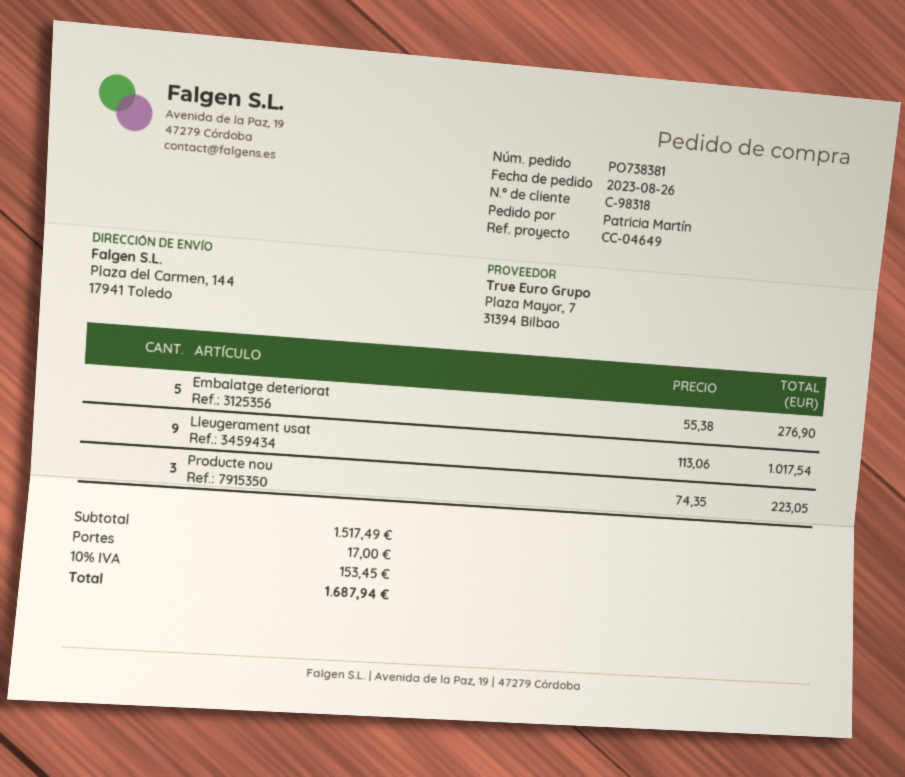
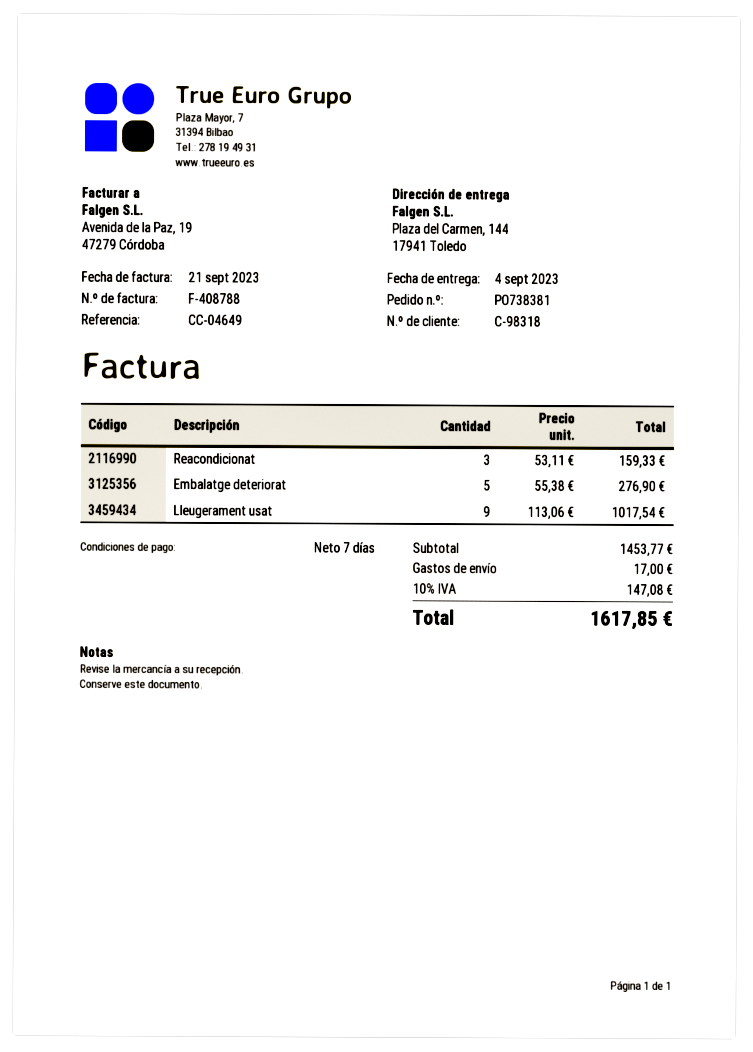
Producte nou: 3 x 74.35 = 223.05 -> none
Reacondicionat: none -> 3 x 53.11 = 159.33
subtotal: 1517.49 -> 1453.77
tax: 10% = 153.45 -> 10% = 147.08
total: 1687.94 -> 1617.85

=======

Word for word, return all the entries and skip their pictures.

Producte nou: 3 x 74.35 = 223.05 -> none
Reacondicionat: none -> 3 x 53.11 = 159.33
subtotal: 1517.49 -> 1453.77
tax: 10% = 153.45 -> 10% = 147.08
total: 1687.94 -> 1617.85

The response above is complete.